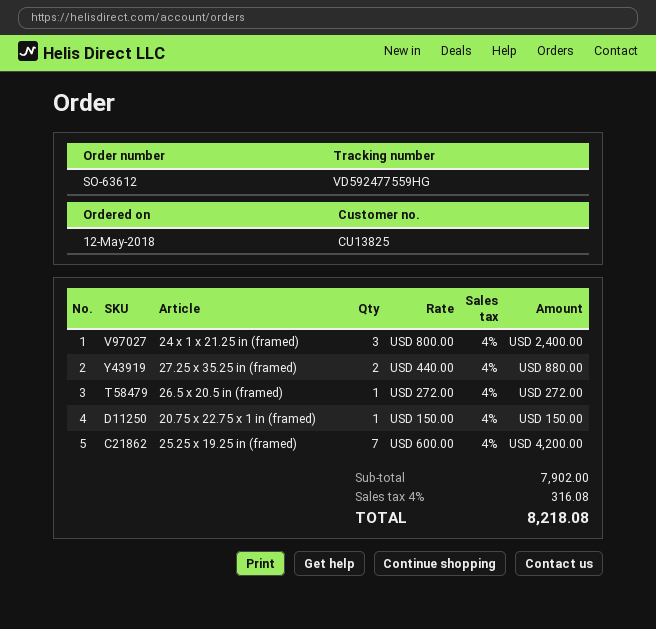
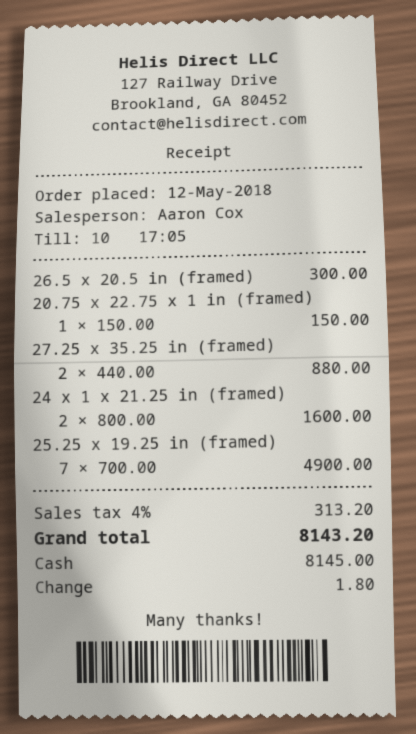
24 x 1 x 21.25 in (framed): 3 x 800.00 = 2400.00 -> 2 x 800.00 = 1600.00
26.5 x 20.5 in (framed): 1 x 272.00 = 272.00 -> 1 x 300.00 = 300.00
25.25 x 19.25 in (framed): 7 x 600.00 = 4200.00 -> 7 x 700.00 = 4900.00
tax: 4% = 316.08 -> 4% = 313.20
total: 8218.08 -> 8143.20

-.-.-

Copy all lines from the material that contain "framed".

> **Answer**:
24 x 1 x 21.25 in (framed): 3 x 800.00 = 2400.00 -> 2 x 800.00 = 1600.00
26.5 x 20.5 in (framed): 1 x 272.00 = 272.00 -> 1 x 300.00 = 300.00
25.25 x 19.25 in (framed): 7 x 600.00 = 4200.00 -> 7 x 700.00 = 4900.00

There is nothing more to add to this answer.